Reputation: 45444
The OpenMP standard only considers C++ 98 (ISO/IEC 14882:1998). This means that there is no standard supporting usage of OpenMP under C++03 or even C++11. Thus, any program that uses C++ >98 and OpenMP operates outside of standards, implying that even if it works under certain conditions, it's unlikely to be portable but definitely never guaranteed.
The situation is even worse with C++11 with its own multi-threading support, which very likely will clash with OpenMP for certain implementations.
So, how safe is it to use OpenMP with C++03 and C++11?

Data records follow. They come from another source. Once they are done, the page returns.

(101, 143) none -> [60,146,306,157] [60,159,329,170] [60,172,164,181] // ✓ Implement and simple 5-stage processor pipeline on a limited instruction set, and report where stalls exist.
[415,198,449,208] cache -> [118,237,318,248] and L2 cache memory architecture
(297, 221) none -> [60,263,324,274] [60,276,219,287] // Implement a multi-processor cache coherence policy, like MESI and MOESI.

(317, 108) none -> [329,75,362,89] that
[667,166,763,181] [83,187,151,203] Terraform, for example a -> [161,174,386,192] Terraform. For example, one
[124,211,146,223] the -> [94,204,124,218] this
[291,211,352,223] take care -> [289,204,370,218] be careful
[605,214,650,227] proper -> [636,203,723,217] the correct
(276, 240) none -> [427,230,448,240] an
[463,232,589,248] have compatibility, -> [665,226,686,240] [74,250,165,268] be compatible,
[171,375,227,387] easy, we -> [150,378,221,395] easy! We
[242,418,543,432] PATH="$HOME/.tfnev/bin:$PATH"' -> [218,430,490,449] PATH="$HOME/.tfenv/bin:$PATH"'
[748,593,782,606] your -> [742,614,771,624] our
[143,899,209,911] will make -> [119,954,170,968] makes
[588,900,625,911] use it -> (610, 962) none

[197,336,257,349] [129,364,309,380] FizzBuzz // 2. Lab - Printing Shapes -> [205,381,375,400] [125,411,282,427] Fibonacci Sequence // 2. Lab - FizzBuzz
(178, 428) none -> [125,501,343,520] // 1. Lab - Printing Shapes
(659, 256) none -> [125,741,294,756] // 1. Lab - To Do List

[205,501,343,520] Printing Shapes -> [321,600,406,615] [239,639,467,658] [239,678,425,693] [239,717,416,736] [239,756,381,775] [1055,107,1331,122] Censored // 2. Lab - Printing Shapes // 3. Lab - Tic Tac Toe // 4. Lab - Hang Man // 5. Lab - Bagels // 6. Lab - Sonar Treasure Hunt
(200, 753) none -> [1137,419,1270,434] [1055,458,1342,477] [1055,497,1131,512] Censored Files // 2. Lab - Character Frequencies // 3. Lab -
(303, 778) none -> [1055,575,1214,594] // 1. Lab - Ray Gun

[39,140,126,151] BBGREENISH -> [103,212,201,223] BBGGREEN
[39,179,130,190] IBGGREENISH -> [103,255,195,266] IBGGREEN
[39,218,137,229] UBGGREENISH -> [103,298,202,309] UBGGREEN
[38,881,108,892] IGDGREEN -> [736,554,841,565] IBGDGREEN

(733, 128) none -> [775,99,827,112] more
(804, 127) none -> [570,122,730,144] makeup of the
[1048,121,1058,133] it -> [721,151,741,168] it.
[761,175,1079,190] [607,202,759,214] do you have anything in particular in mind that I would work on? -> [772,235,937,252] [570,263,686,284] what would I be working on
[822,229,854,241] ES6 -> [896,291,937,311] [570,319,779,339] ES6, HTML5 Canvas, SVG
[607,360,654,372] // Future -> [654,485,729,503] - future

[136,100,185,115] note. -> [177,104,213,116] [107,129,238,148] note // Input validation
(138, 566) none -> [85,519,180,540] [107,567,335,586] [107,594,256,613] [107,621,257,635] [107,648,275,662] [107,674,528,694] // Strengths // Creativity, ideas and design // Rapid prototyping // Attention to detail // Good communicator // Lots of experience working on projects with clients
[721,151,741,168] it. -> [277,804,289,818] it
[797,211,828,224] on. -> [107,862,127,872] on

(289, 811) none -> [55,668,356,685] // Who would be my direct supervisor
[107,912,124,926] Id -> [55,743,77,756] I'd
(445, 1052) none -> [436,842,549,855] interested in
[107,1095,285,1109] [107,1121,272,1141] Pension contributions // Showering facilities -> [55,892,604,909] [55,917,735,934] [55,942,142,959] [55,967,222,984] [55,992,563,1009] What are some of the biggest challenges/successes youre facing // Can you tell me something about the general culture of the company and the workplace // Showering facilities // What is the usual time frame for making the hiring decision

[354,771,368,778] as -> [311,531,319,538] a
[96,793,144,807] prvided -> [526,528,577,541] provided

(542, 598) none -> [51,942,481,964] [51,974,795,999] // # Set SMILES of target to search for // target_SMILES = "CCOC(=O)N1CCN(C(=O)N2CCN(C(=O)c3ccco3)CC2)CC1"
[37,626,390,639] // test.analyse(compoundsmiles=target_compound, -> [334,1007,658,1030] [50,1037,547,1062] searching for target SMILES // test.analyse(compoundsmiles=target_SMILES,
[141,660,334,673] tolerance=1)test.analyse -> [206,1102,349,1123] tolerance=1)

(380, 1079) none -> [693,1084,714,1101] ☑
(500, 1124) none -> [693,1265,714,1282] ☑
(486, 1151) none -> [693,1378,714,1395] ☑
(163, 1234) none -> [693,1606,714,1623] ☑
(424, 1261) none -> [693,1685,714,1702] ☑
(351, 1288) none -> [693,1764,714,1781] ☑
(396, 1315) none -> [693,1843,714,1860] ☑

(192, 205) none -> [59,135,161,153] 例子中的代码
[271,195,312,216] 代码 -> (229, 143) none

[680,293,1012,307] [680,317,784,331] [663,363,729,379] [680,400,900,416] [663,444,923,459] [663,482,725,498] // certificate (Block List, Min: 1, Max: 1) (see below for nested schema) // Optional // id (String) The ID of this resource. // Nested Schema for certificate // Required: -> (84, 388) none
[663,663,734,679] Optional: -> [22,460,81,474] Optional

Can one safely use C++11 multi-threading as well as OpenMP in one and the same program but without interleaving them (i.e. no OpenMP statement in any code passed to C++11 concurrent features and no C++11 concurrency in threads spawned by OpenMP)?
I'm particularly interested in the situation where I first call some code using OpenMP and then some other code using C++11 concurrency on the same data structures.
Upvotes: 45
Views: 11855
Reputation: 22670
OpenMP 5.0 now defines the interaction towards C++11. But generally using anything from C++11 and further "may result in unspecified behavior".
This OpenMP API specification refers to ISO/IEC 14882:2011 as C++11. While future versions of the OpenMP specification are expected to address the following features, currently their use may result in unspecified behavior.
Upvotes: 1
Reputation: 5652
OpenMP is often (I am aware of no exceptions) implemented on top of Pthreads, so you can reason about some of the interoperability questions by thinking about how C++11 concurrency interoperates with Pthread code.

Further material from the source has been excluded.